FIFTEEN

THE BOY GUARDING THE DOOR into the warehouse couldn’t have been older than me, but he did stand a good deal taller and wider. A few months ago, that would have been a real obstacle.

“Stay where you are,” he called out, watching me stalk toward him. “You’re not allowed inside no more, not until Knox says so.”

They had given him a gun, but I could tell by his grip he either didn’t know how to use it or he didn’t want to. I reached out and brushed my fingers against his outstretched hand. I stopped the memories before they could bubble up; anger made my abilities sharper somehow, more efficient.

“Sit down and stay down,” I snapped, and I shoved the door open.
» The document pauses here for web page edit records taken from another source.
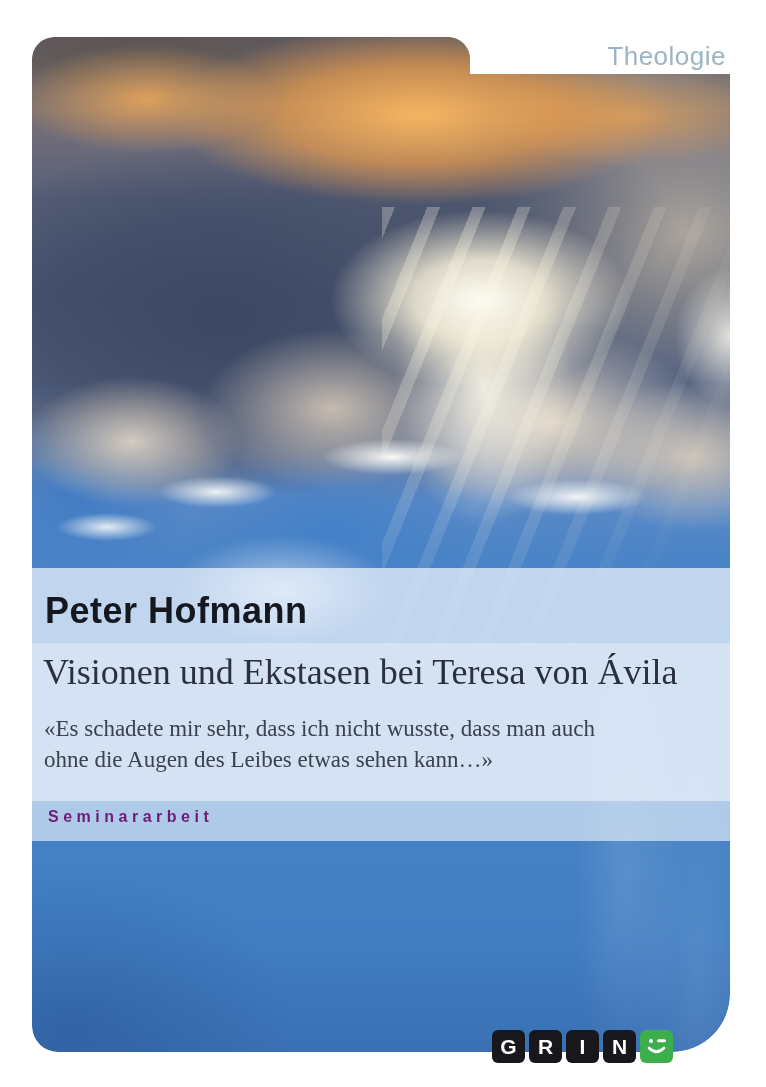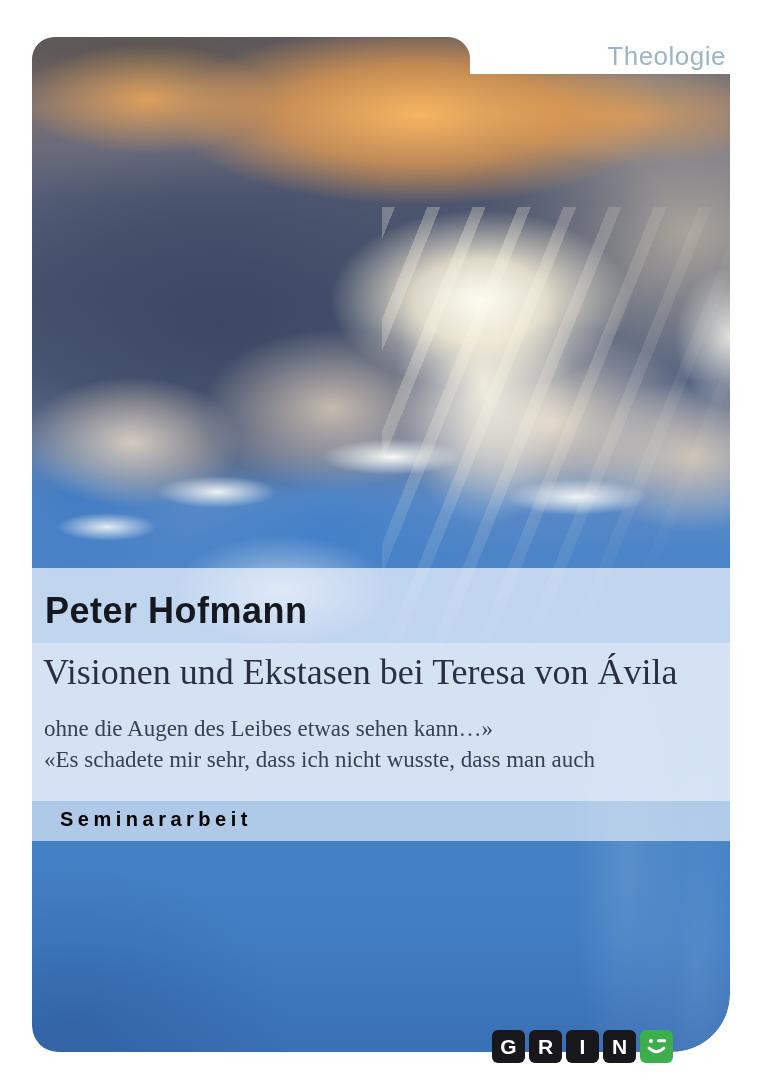--- a/index.html
+++ b/index.html
@@ -107,24 +107,24 @@
     font-size: 36px; font-weight: 400;
     color: #2b3040; white-space: nowrap; text-align: center;
   }
   .subtitle {
     position: absolute; left: 12px; top: 676px;
     font-family: "Liberation Serif", serif;
     font-size: 23px; line-height: 31px;
     color: #3a4150;
   }
   .doctype {
-    position: absolute; left: 28px; top: 771px;
-    font-size: 20px; font-weight: bold;
+    position: absolute; left: 16px; top: 771px;
+    font-size: 16px; font-weight: bold;
     letter-spacing: 4.5px;
-    color: #000000;
+    color: #701a75;
   }
 
   
   .grin-logo {
     position: absolute; left: 492px; top: 1030px;
     display: flex; gap: 4px;
     z-index: 5;
   }
   .grin-tile {
     width: 33px; height: 33px;
@@ -145,22 +145,22 @@
   <div class="photo-art"></div>
   <div class="rays"></div>
 
   <div class="band band-author"></div>
   <div class="band band-title"></div>
   <div class="band band-doctype"></div>
 
   <div class="author">Peter Hofmann</div>
   <div class="title">Visionen und Ekstasen bei Teresa von Ávila</div>
   <div class="subtitle">
+    <div>«Es schadete mir sehr, dass ich nicht wusste, dass man auch</div>
     <div>ohne die Augen des Leibes etwas sehen kann…»</div>
-    <div>«Es schadete mir sehr, dass ich nicht wusste, dass man auch</div>
   </div>
   <div class="doctype">Seminararbeit</div>
 </div>
 
 <div class="grin-logo">
   <div class="grin-tile">G</div>
   <div class="grin-tile">R</div>
   <div class="grin-tile">I</div>
   <div class="grin-tile">N</div>
   <div class="grin-tile smiley">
Our combat instructor had once told us that, when you were trying to settle a dispute without violence, the least “productive” emotion you could give in to was anger. No one can reason with another person so furious she can barely see straight. Well. I thought it was pretty productive to getting my way. I let the wind slam the door shut behind me.

I stood in the dark, blinking to adjust my eyes to the light. I felt a movement at my side—a solid, thick shoulder appeared directly in front of me, blocking both my path and line of sight. I followed the line of green coat up to Brett’s grim face.
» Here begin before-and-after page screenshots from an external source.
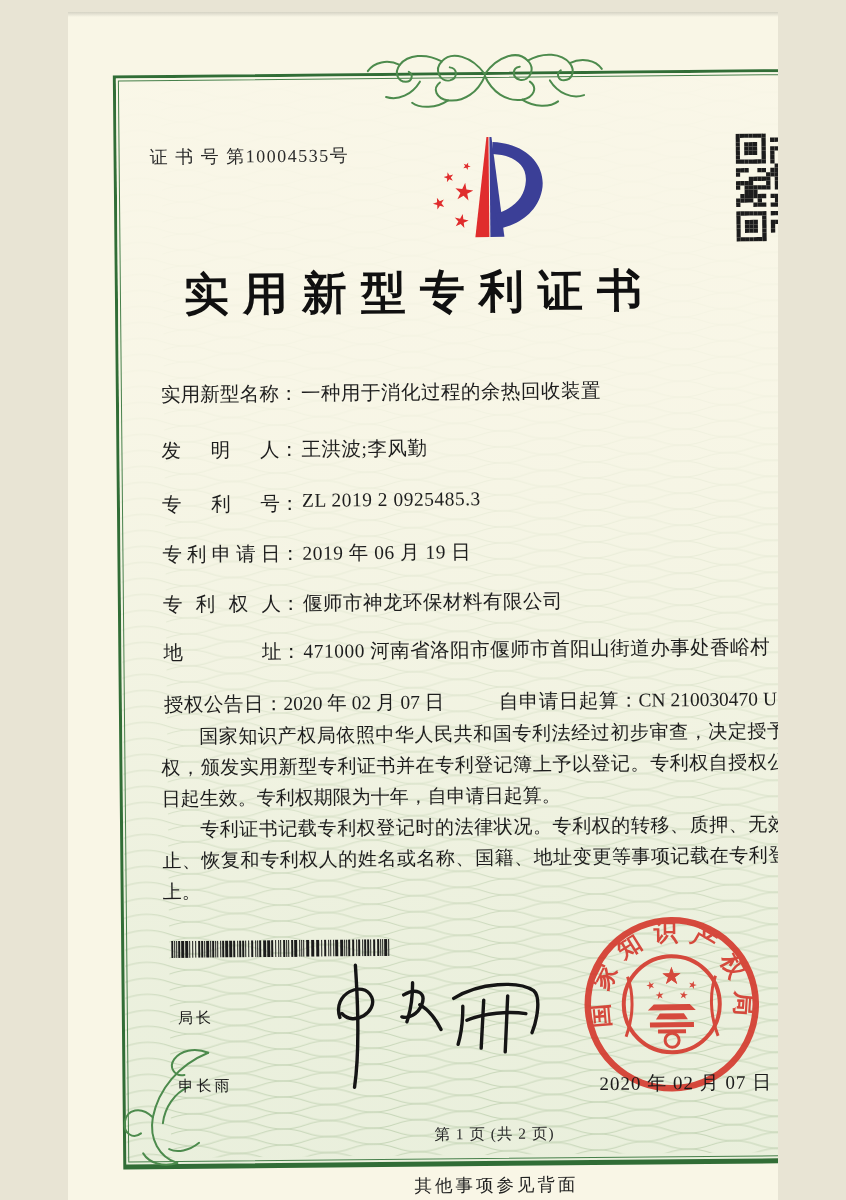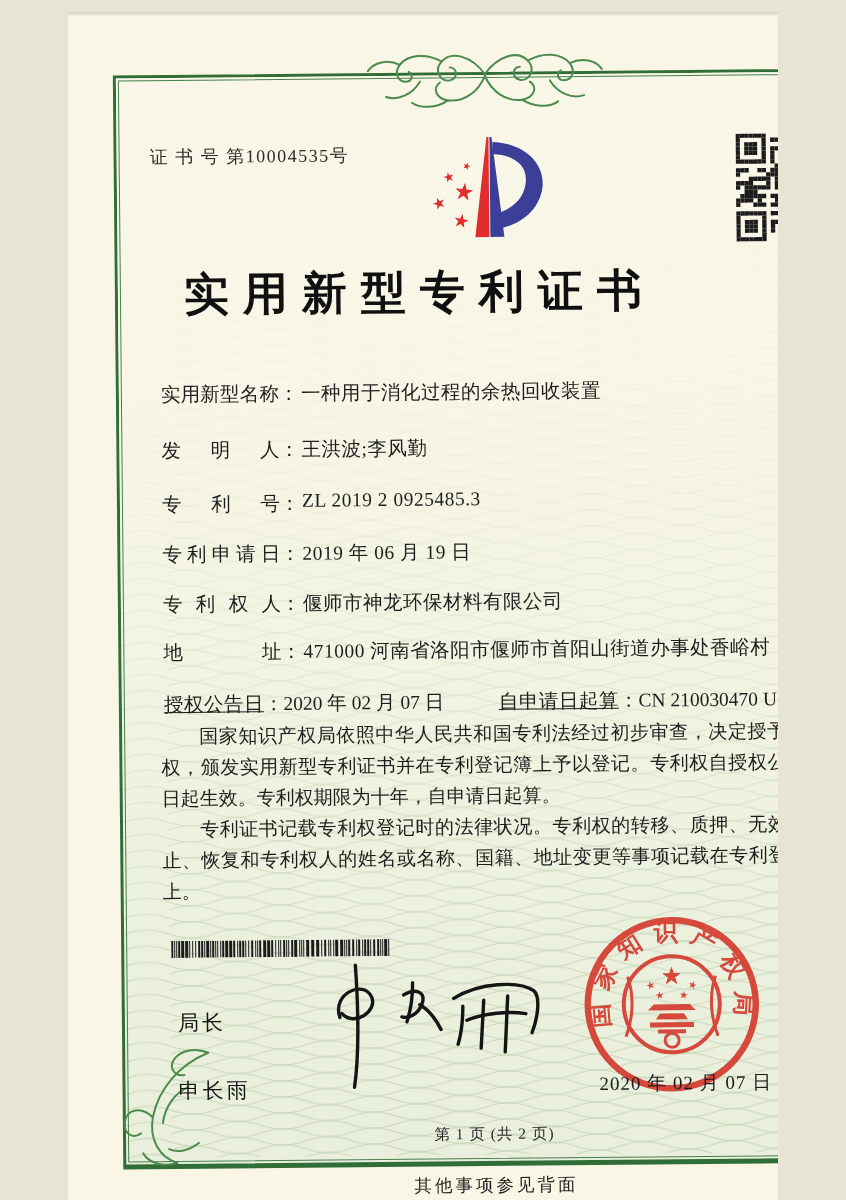--- a/index.html
+++ b/index.html
@@ -16,24 +16,24 @@
         background:linear-gradient(180deg,rgba(250,247,232,.96) 0%,rgba(250,247,232,.88) 28%,
                    rgba(250,247,232,.55) 55%,rgba(248,246,230,.18) 80%,rgba(246,245,228,.05) 100%);}
   .abs{position:absolute;}
   .cert-no{left:86px;top:130px;font-size:18px;letter-spacing:1.5px;color:#2b2b2b;}
   .title{left:0;top:250px;width:100%;text-align:center;font-size:45px;font-weight:700;
          letter-spacing:14px;color:#101010;}
   .frow{left:95px;width:680px;font-size:19.5px;white-space:nowrap;}
   .flabel{display:inline-block;width:118px;text-align:justify;text-align-last:justify;vertical-align:top;}
   .fcolon{display:inline-block;width:22px;vertical-align:top;}
   .fvalue{letter-spacing:.5px;}
-  .grant-label{letter-spacing:.5px;text-decoration:underline;}
+  .grant-label{letter-spacing:.5px;}
   .paras{left:92px;top:706px;width:664px;font-size:19px;line-height:31px;text-align:justify;}
   .paras p{margin:0;text-indent:2em;}
-  .director{left:106px;font-size:21px;letter-spacing:3px;color:#161616;}
+  .director{left:106px;font-size:15px;letter-spacing:3px;color:#161616;}
   .seal-date{left:527px;top:1060px;font-size:19px;letter-spacing:1px;color:#1a1a1a;}
   .pagefoot{left:50px;top:1112px;width:743px;text-align:center;font-size:15.5px;letter-spacing:1px;color:#2a2a2a;}
   .backnote{left:0;top:1161px;width:846px;text-align:center;font-size:17.5px;letter-spacing:3px;color:#222;}
   .z{z-index:5;}
 </style>
 </head>
 <body>
 
 <div class="page">
   <div class="tilt">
“You can’t be here,” he whispered. I felt him try to press something into my hands and glanced down. He’d taken his hat off and stuffed it with tiny packages of saltine crackers. “Take this and go back before he sees—”
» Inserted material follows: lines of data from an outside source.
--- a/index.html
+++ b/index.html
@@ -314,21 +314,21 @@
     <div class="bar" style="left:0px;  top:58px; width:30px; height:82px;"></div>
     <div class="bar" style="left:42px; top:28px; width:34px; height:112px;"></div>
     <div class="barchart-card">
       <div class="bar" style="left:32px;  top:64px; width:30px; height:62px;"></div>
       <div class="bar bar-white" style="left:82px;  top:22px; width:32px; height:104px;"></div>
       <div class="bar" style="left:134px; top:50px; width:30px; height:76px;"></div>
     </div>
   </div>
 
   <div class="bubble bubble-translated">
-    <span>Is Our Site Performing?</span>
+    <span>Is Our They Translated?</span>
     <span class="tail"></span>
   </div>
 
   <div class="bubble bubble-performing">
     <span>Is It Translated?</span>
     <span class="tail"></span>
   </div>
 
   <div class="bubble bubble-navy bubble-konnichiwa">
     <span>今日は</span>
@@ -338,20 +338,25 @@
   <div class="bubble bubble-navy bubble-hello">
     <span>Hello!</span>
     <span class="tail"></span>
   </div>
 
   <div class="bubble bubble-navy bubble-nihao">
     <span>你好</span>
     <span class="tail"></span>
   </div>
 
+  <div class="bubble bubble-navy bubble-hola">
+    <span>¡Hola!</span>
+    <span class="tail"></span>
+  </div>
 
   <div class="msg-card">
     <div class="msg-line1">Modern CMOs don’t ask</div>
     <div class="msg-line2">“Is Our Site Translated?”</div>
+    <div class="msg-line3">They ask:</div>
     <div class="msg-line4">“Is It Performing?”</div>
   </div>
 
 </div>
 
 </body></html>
I had just wrapped my fingers around his wrist when the eyes up on the platform finally picked me out of the shadowy crowd.

“Well, well, well…” Knox called. “Look what the wind went and blew in.”

I glanced around, surprised to find nearly twice as many kids scattered around the space as before. Most were up near the platform, seated on the ground in circles with bags of chips and cereal boxes out in front of them. They were dressed in shades of gray and white—hunters, back from their hunting? The boys and girls at the far end of the warehouse were stretched out on the cement, moving just enough for me to see that they were breathing. I didn’t see any food or fire near them.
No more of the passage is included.